Margot Friedländer: A True Berliner from Kreuzberg

Margot Friedländer grew up in Kreuzberg. Her family was murdered by the Nazis. She survived Theresienstadt and emigrated to the United States. Ten years ago, she returned to Berlin.

Berlin, November 5th, 2020 (The Berlin Spectator) — If anyone is a real Berliner, it is Margot Friedländer who was born 99 years ago today, on November 5th, 1921, as Margot Bendheim. When she was twelve, Hitler came to power. After her parents’ divorce, she lived with her mother and younger brother Ralph, in an apartment in Kreuzberg’s Skalitzer Strasse.

‘Try To Make Your Life’

In 1938, it was high time to flee for any Jewish family or individual. But the United States of America did not let the Bendheims immigrate. Margot Bendheim’s father was murdered by the Nazis. In 1943, she, her mother and her brother Ralph were going to attempt to get out of Nazi Germany again, when he was arrested by the Gestapo.

Mrs. Bendheim handed herself in. She was not going to let her son go without trying to protect him. Both of them were deported to Auschwitz and murdered there. The siblings’ mother had left Margot a handbag with her contacts list and an amber necklace, as well as a message the neighbors delivered to her: “Try to make your life.” This was the last time she ever heard of her mother.

New Life in America

Until 1944, one year before the liberation of Europe, Margot Bendheim succeeded in hiding. She colored her hair, wore a chain with a Christian cross and lived with opponents of the Nazis. Then she was betrayed. The Nazis took her to Theresienstadt, where she met her future husband Adolf Friedländer. Both of them survived.
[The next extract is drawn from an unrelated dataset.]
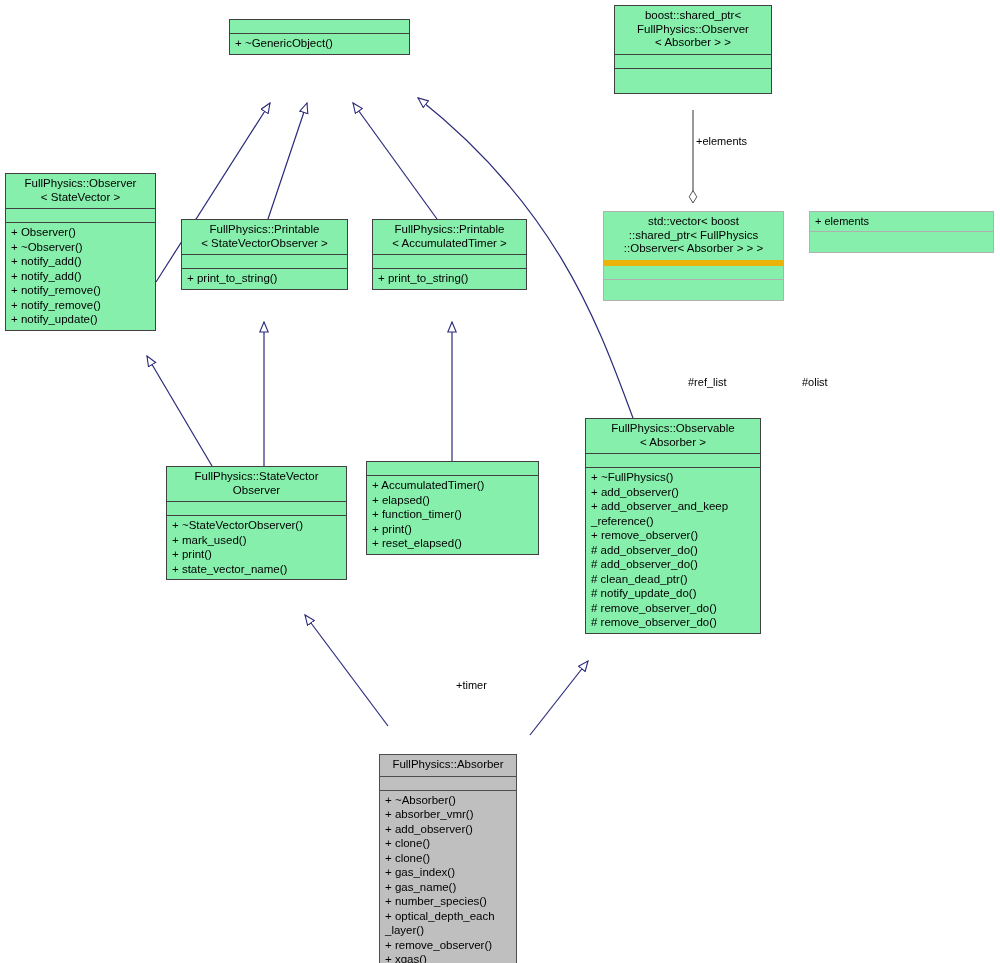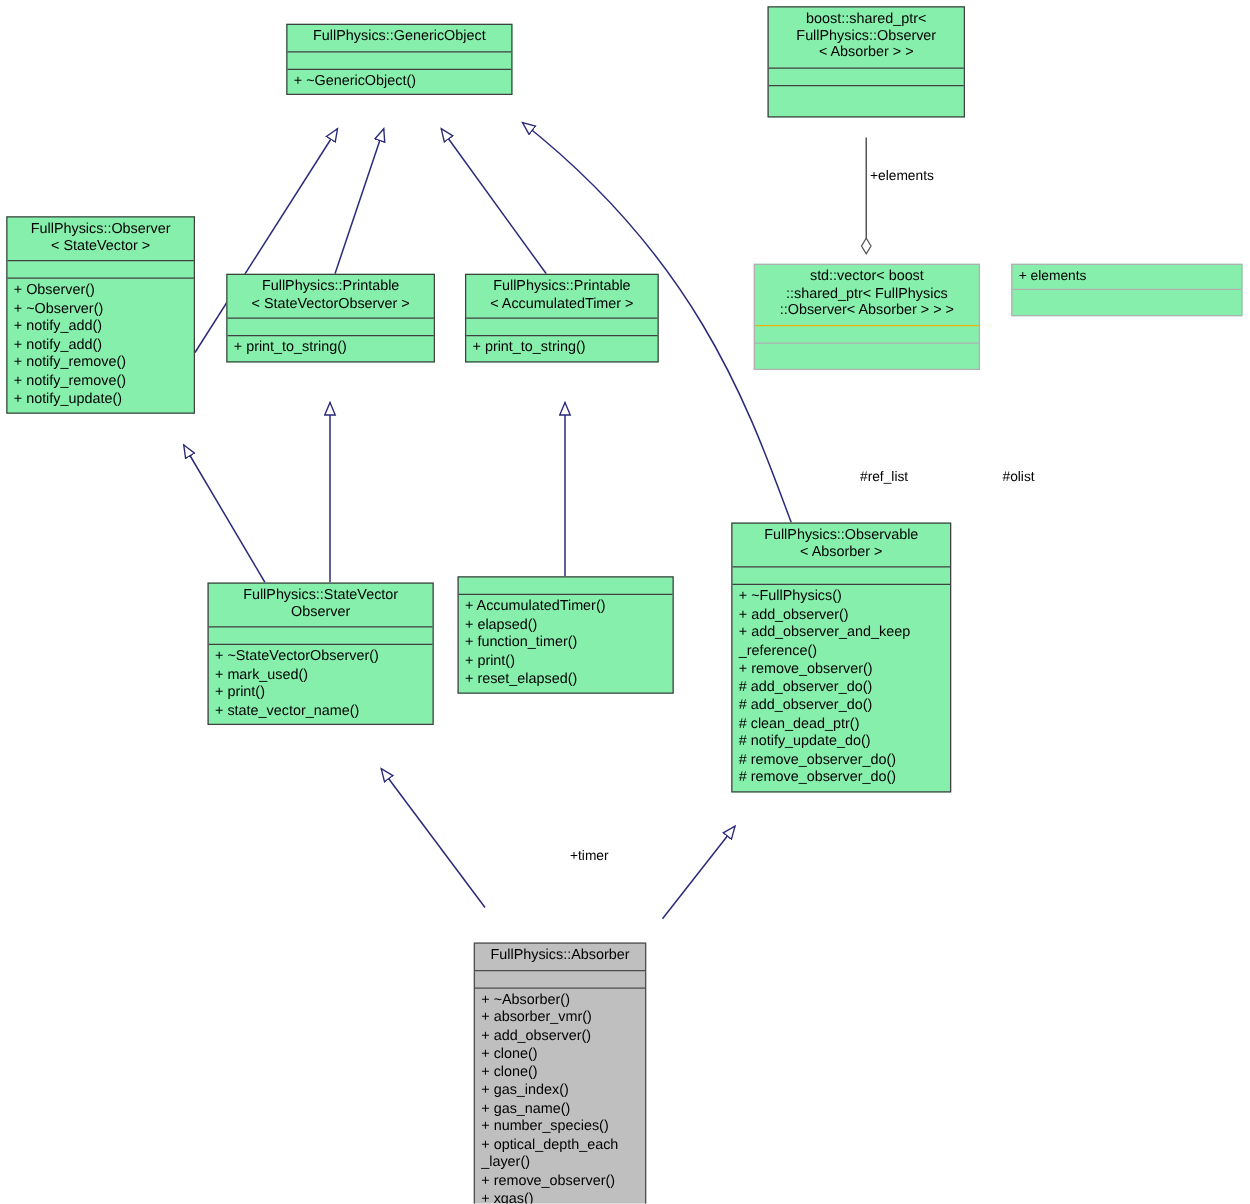"FullPhysics::GenericObject" div.nrow { html: <div>FullPhysics::GenericObject</div> -> none }
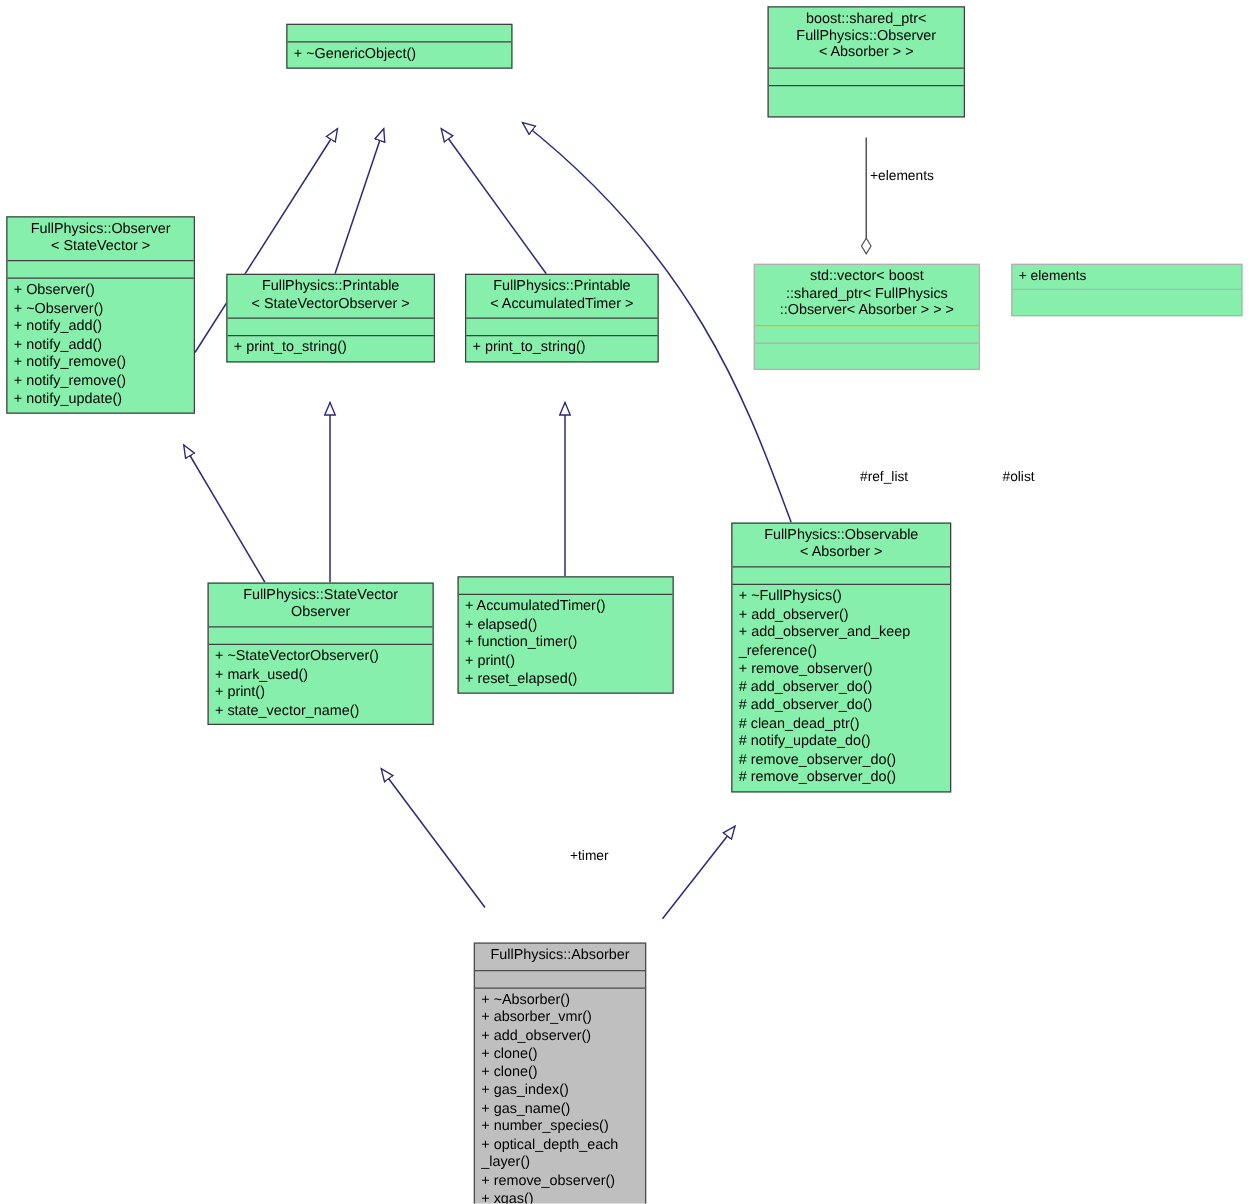"std::vector< boost" .dim .ntitle { border-bottom: 1px solid #eab308 -> 6px solid #eab308 }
In 1946, they boarded a ship to New York City where they became U.S. citizens.

Margot Friedländer’s husband died in 1997. In 2003, when she was 82 years old, the Berlin Senate under Governing Mayor Klaus Wowereit invited her to come to her birth city. Five years later, her autobiography entitled ‘Try to Make Your Life’ was released (link to English version at amazon.com).

Return to Berlin

In 2010, at age 89, Margot Friedländer returned to Berlin for good. She got her German citizenship back and has been living in the capital of Nazi Germany’s successor state, namely the Federal Republic of Germany, ever since. Before the Corona pandemic hit, she visited schools several times a week in order to tell students about her life.

Margot Friedländer was awarded the Order of Merit and other prizes after her return to Germany. In 2018, she became an honorary citizen of Berlin. In front of the Kreuzberg apartment building she used to live in, a ‘Stolperstein’ (‘stumbling block’ plate) on the ground says “Margot Bendheim, born in 1921, lived here, deported to Theresienstadt in 1944, survived” in German.

This afternoon, Berlin’s Governing Mayor Michael Müller stated Margot Friedländer was “a witness of the darkest chapter of our history”. Her educational work was “invaluable to our society” and Berlin was very thankful.

A happy 99th birthday to Margot Friedhändler, a true Berliner.